Setiap kita adalah Ibrahim.
Setiap Ibrahim punya Ismail.
Ismailmu mungkin hartamu
Ismailmu mungkin jabatanmu
Ismailmu mungkin gelarmu
Ismailmu mungkin egomu
Ismailmu adalah sesuatu yang kau sayangi dan kau pertahankan di dunia ini. Ibrahim tidak diminta Allah untuk membunuh Ismail. Ibrahim hanya diminta Allah untuk membunuh rasa kepemilikan terhadap Ismail karena pada hakikatnya semua hanya milik Allah semata.
Tulisan atau quotes tersebut sering berseliweran di beranda ataupun timeline sosial media menjelang atau saat Idul Adha tiba. Siapapun yang menulis pertama, semoga kebaikan selalu menyertainya.
Tulisan yang sebenarnya tidak hanya relevan waktu menjelang atau saat Idul Adha, namun juga relevan sepanjang waktu. Karena memang pada dasarnya, semua hanya miliki Allah. Budaya berkurban atau bisa dibilang berkorban, sebenarnya hampir sama baik di luar ataupun dalam negeri.
Salah satu yang membedakan hanyalah subyeknya. Di luar negeri berkorban lebih banyak dilakukan oleh pejabat publiknya, sementara di dalam negeri berkorban justru paling banyak dilakukan oleh rakyatnya. Antara rela berkorban atau dikorbankan memang terkadang tidak terdapat perbedaan di batas yang jelas.
Di luar negeri, jabatan, apalagi jabatan publik adalah amanah yang harus dikerjakan dan ditunaikan dengan sebaiknya. Pengorbanan seorang pejabat publik disana adalah menahan diri untuk tidak melakukan tindak korupsi. Pengorbanan pejabat publik disana tentu saja dengan melepaskan jabatannya ketika sudah tidak mampu lagi mengerjakan amanah yang diembannya. Jabatan publik adalah untuk melayani, bukan justru untuk memperkaya diri.
Bandingkan dengan cara berkorban pejabat publik di dalam negeri. Bukannya rela berkorban untuk kepentingan masyarakat banyak, tapi justru mengorbankan kepentingan orang banyak untuk keuntungan pribadi dan pendukung. Bahkan di pejabat paling tinggi rela mengorbankan bawahannya untuk "menyelamatkan" dirinya sendiri. Di dalam negeri, pejabat bukan orang yang melayani, tapi minta dilayani dan dispesiallkan melebihi apapun selain atasannya.

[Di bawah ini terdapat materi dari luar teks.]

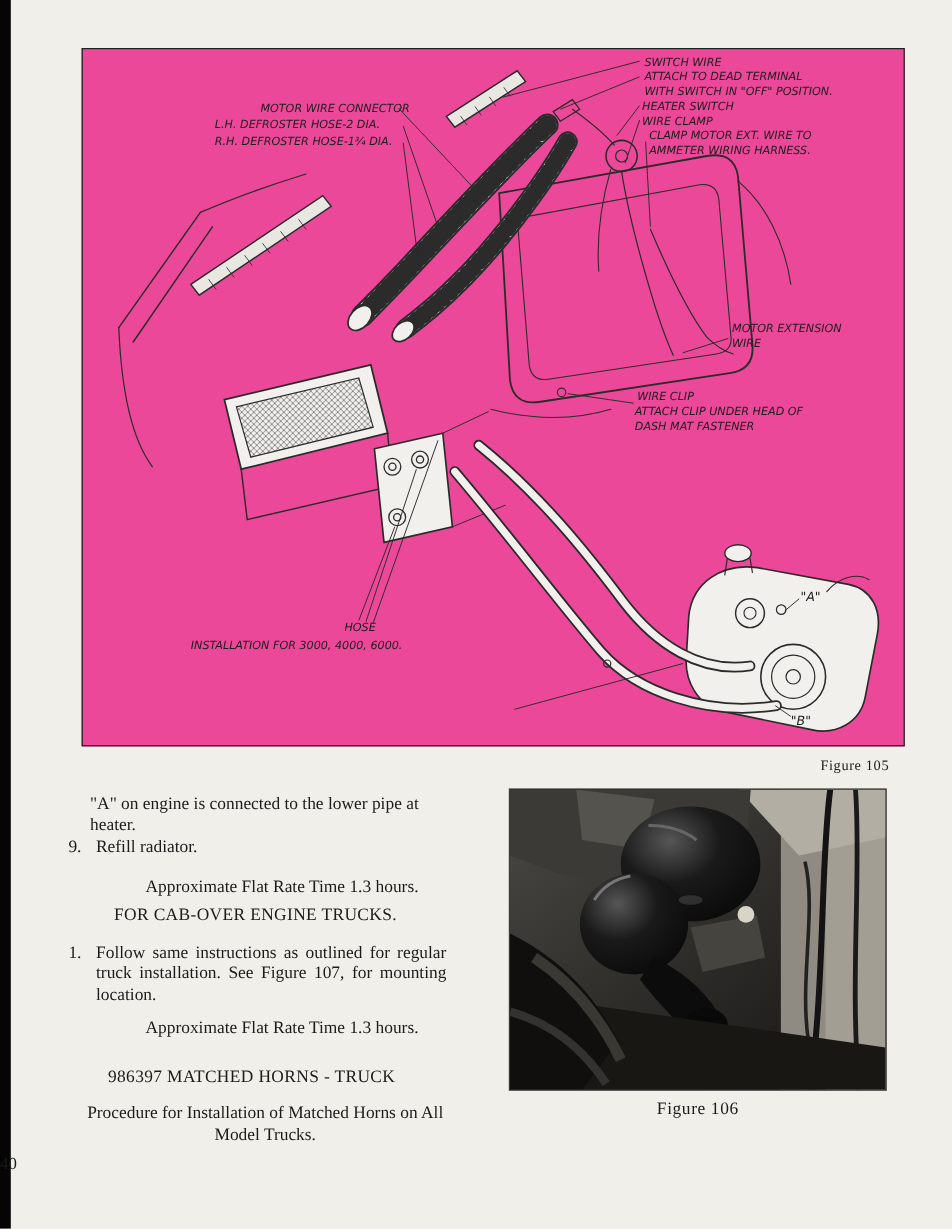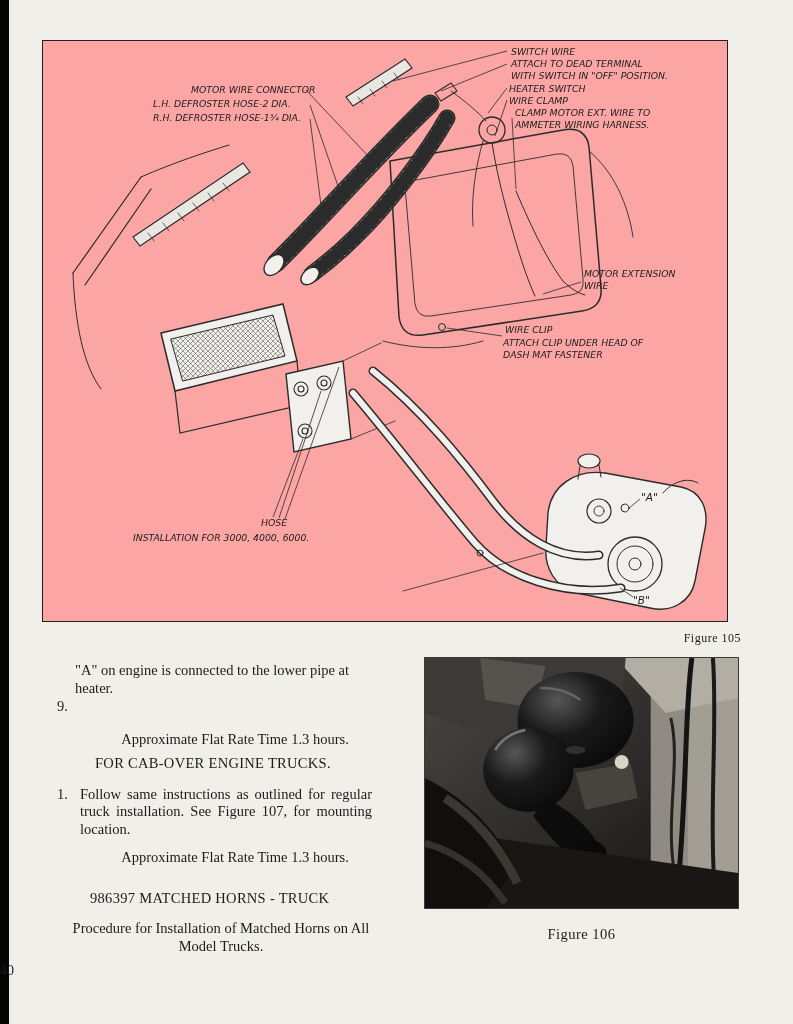--- a/index.html
+++ b/index.html
@@ -16,9 +16,9 @@
     background:#050505;
   }
   .figure-box {
-    position:absolute; left:42px; top:40px; width:686px; height:582px;
+    position:absolute; left:68px; top:40px; width:686px; height:582px;
     border:1.5px solid #1f1f1f;
-    background:#fca5a5;
+    background:#ec4899;
   }
   .figure-box svg { width:100%; height:100%; display:block; }
   .fig105-caption {

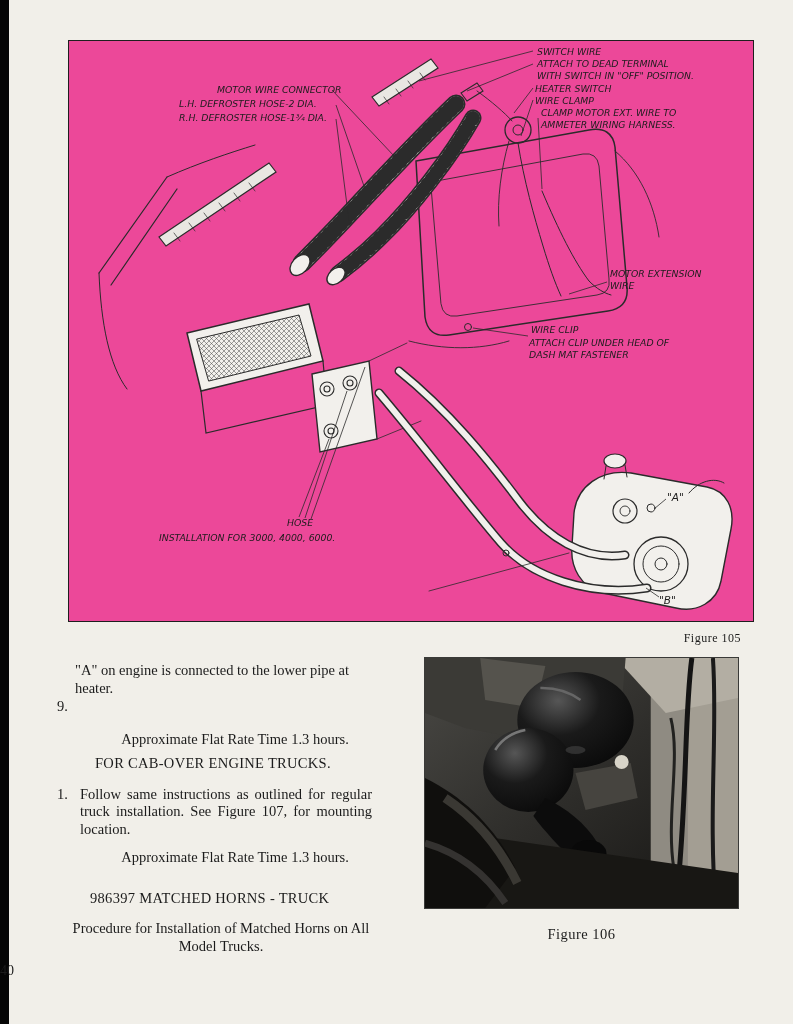--- a/index.html
+++ b/index.html
@@ -195,6 +195,7 @@
   <p class="note-a">"A" on engine is connected to the lower pipe at heater.</p>
   <p class="list-item">
     <span class="num">9.</span>
+    <span class="li-text">Refill radiator.</span>
   </p>
   <p class="flat-rate">Approximate Flat Rate Time 1.3 hours.</p>
   <p class="heading-cabover">FOR CAB-OVER ENGINE TRUCKS.</p>

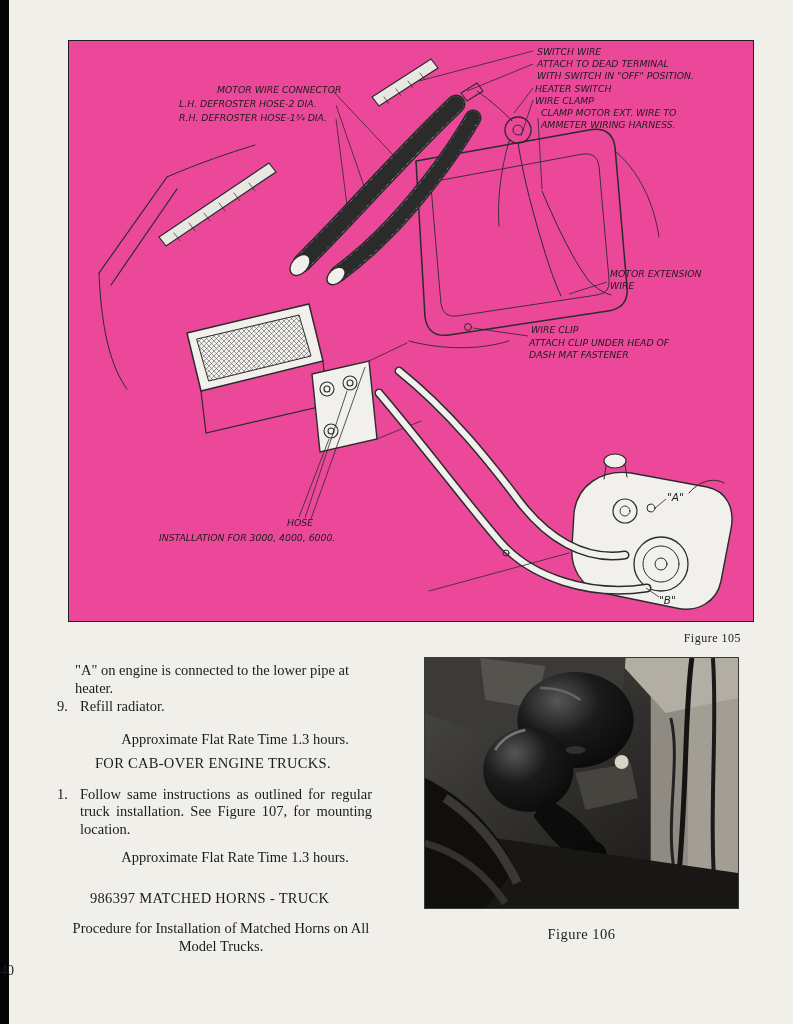--- a/index.html
+++ b/index.html
@@ -46,7 +46,7 @@
   }
   .photo svg { width:100%; height:100%; display:block; }
   .fig106-caption {
-    margin-top:18px; text-align:center; font-size:14.5px; letter-spacing:0.5px;
+    margin-top:8px; text-align:center; font-size:14.5px; letter-spacing:0.5px;
   }
   .page-number {
     position:absolute; left:0; top:963px; width:793px;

Di luar negeri, gelar dan ego pribadi selalu kalah dengan kepentingan umum. Selalu dikorbankan untuk kepentingan lebih banyak manusia. Di dalam negeri, gelar den ego adalah untuk menguasai. Untuk mendapatkan sebanyak-banyaknya keuntungan pribadi.
Namun ada yang lebih baik di dalam negeri. Soal berbagi, di dalam negeri adalah yang terbaik. Bahkan kedermawanan masyarakat dalam negeri diakui dunia. Istilahnya rakyat membantu rakyak. Karena memang kalau mengandalkan pejabat, seringkali tidak dapat. Bahasa kasarnya, keburu sekarat. Kalau di luar negeri, rakyat tidak perlu membantu rakyat, karena memang pejabat telah membuat kebijakan dan aturan dimana setiap individu tidak perlu dibantuk orang lain. Dimana kebijakan telah menyediakan fasilitas publik yang baik sehingga tidak perlu ada kabar kalau ada orang sakit tidak dibawa ke rumah sakit karena tidak memiliki biaya.